[Web document revisions]
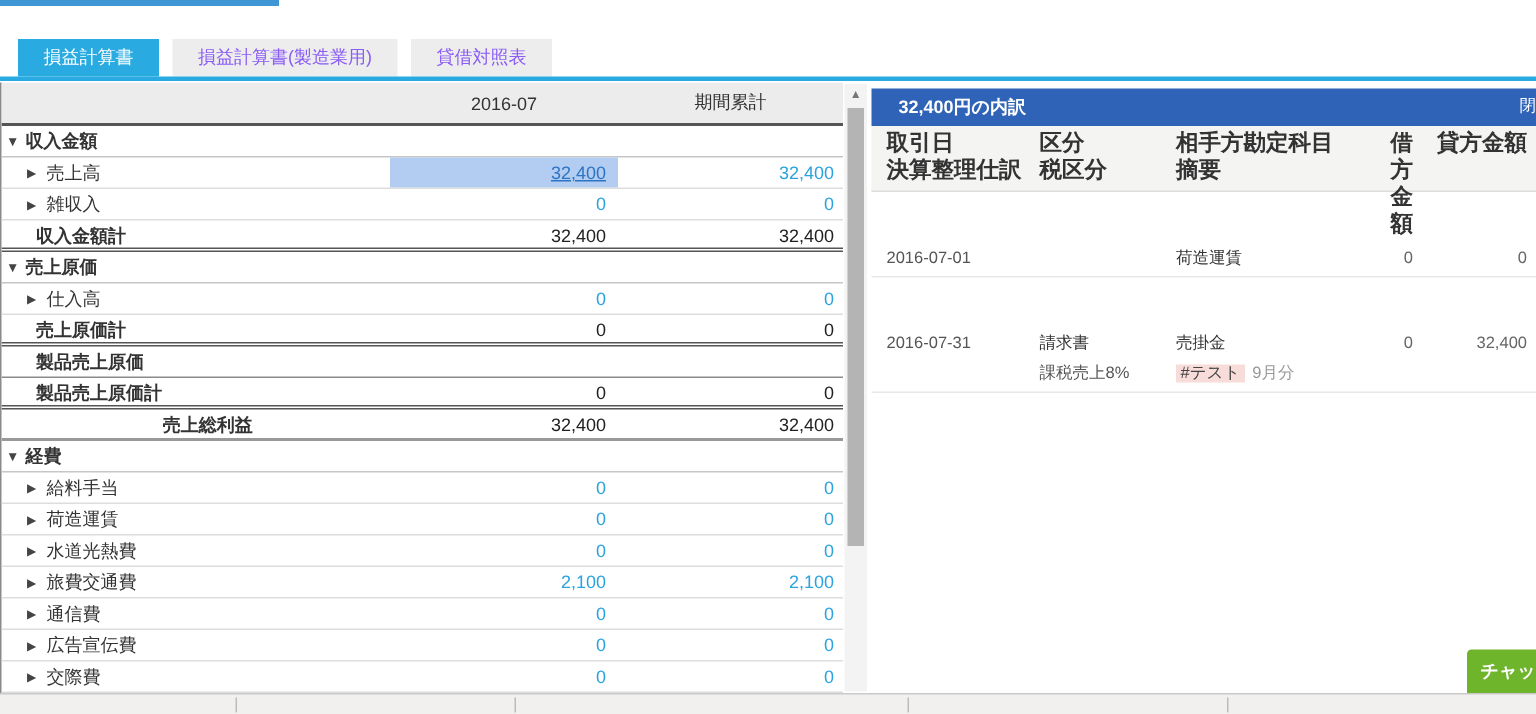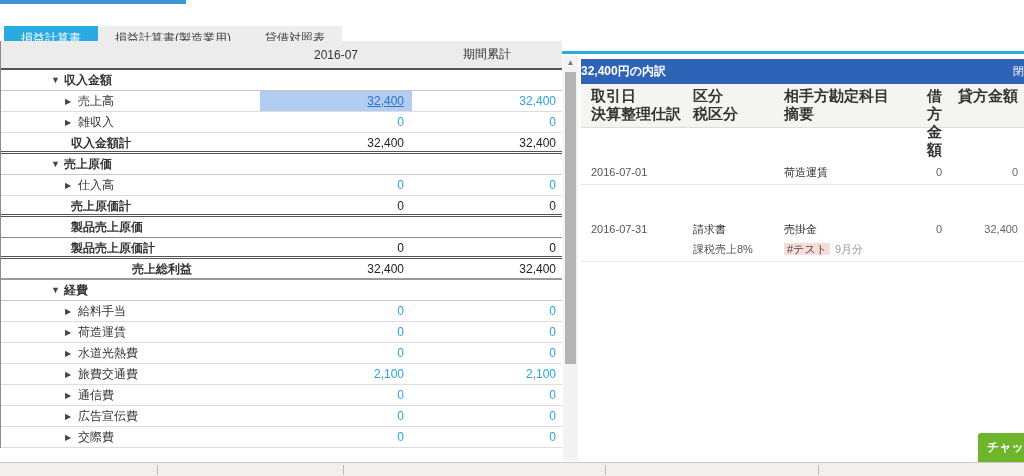"損益計算書" .tabs { gap: 0 -> 9px; left: 4px -> 12px }
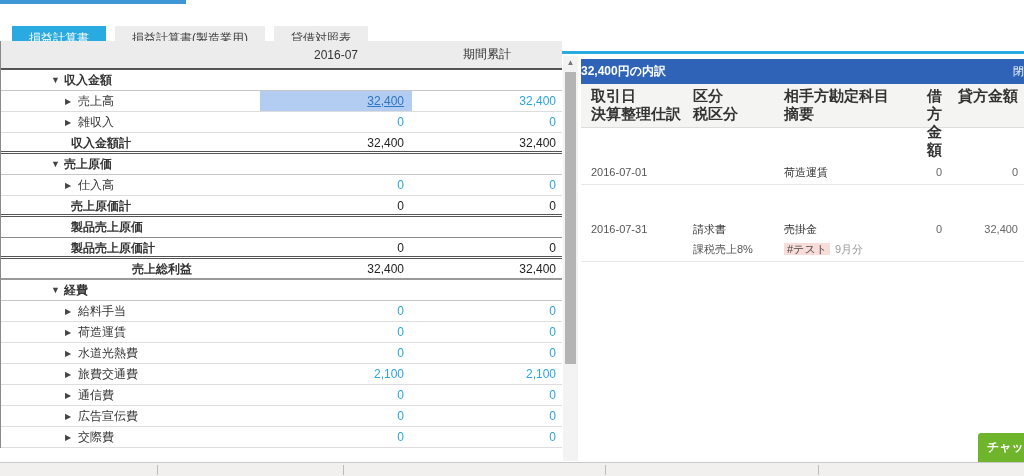"損益計算書(製造業用)" .tab { color: #404040 -> #8b5cf6 }
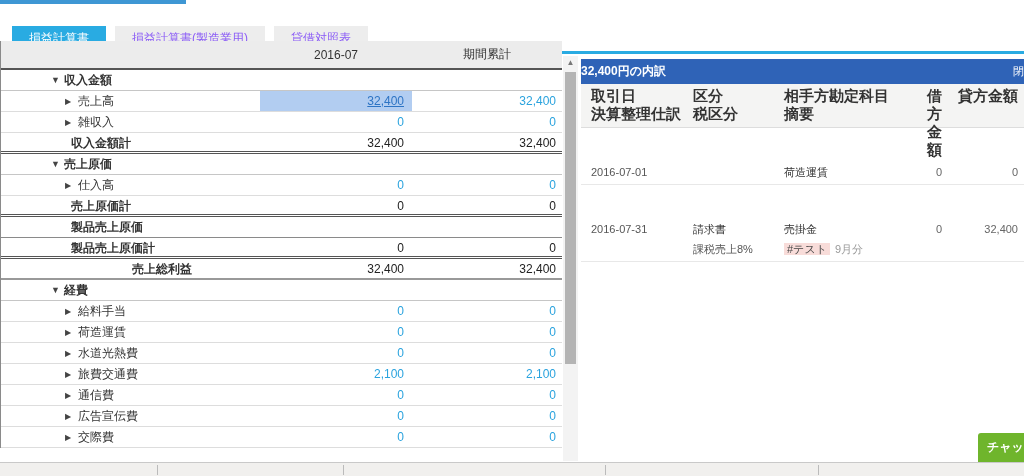"2016-07" .pl-panel { top: 41px -> 55px }
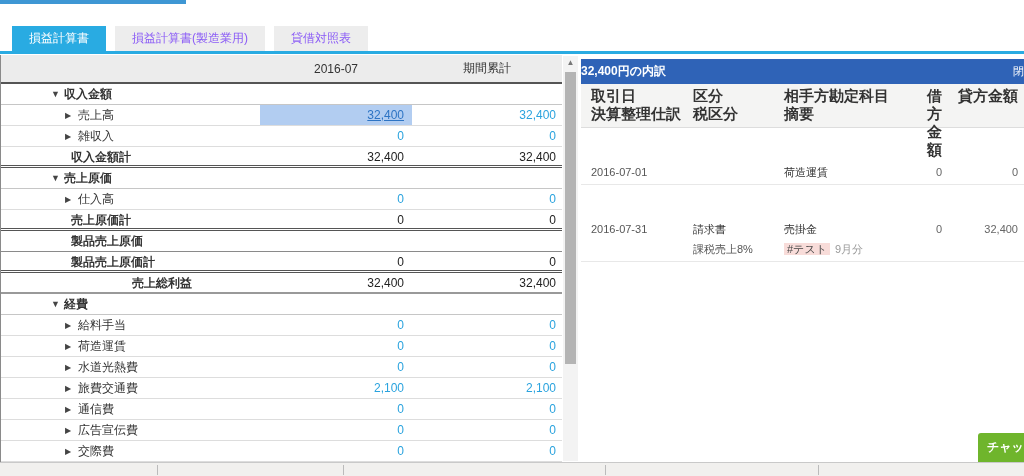"32,400円の内訳" .panel-title-bar { padding-left: 0 -> 18px }
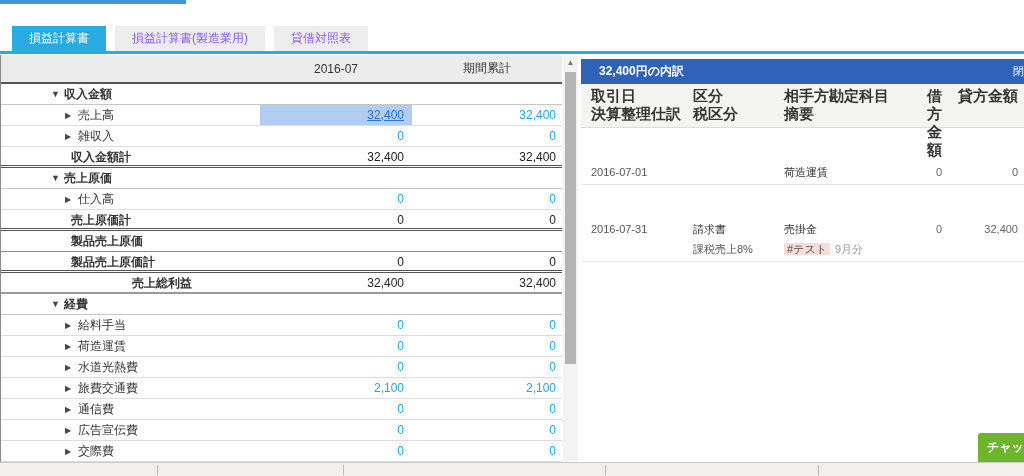"▼ 収入金額" .pl-row { padding-left: 47px -> none }
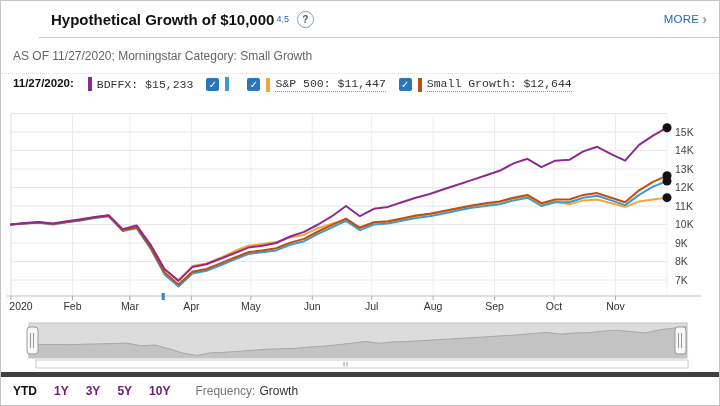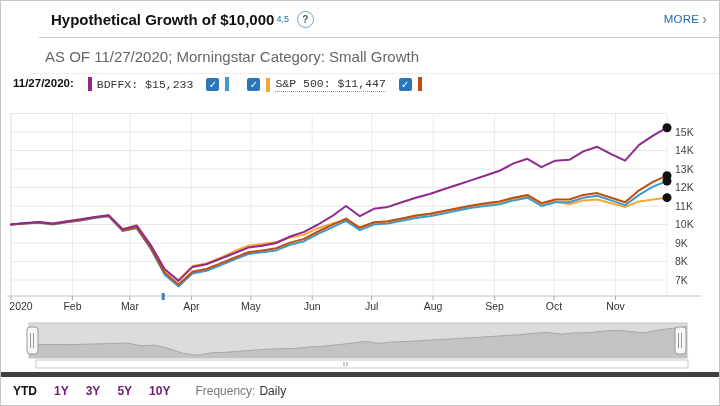"AS OF 11/27/2020; Morningstar Category:" .asof { font-size: 15px -> 12px; margin-left: 32px -> none }
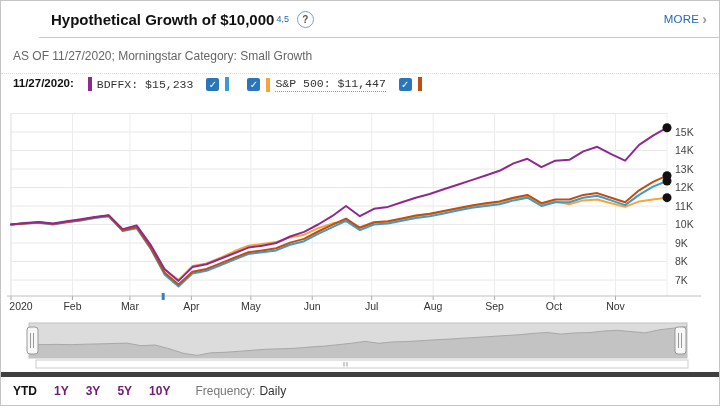"Small Growth: $12,644" span.lbl { html: none -> <span>Small Growth: $12,644</span> }
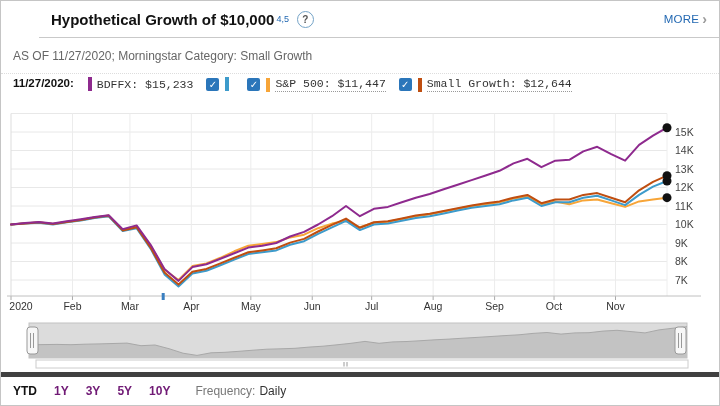"Daily" span.freq-val { text: Daily -> Growth }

Exercise details: Reproduce exactly and only the lines from the one with "OF 11/27/2020; Morningstar" through the final line of the records above, inclusive. Pictures must be left out.

Result for this exercise:
"AS OF 11/27/2020; Morningstar Category:" .asof { font-size: 15px -> 12px; margin-left: 32px -> none }
"Small Growth: $12,644" span.lbl { html: none -> <span>Small Growth: $12,644</span> }
"Daily" span.freq-val { text: Daily -> Growth }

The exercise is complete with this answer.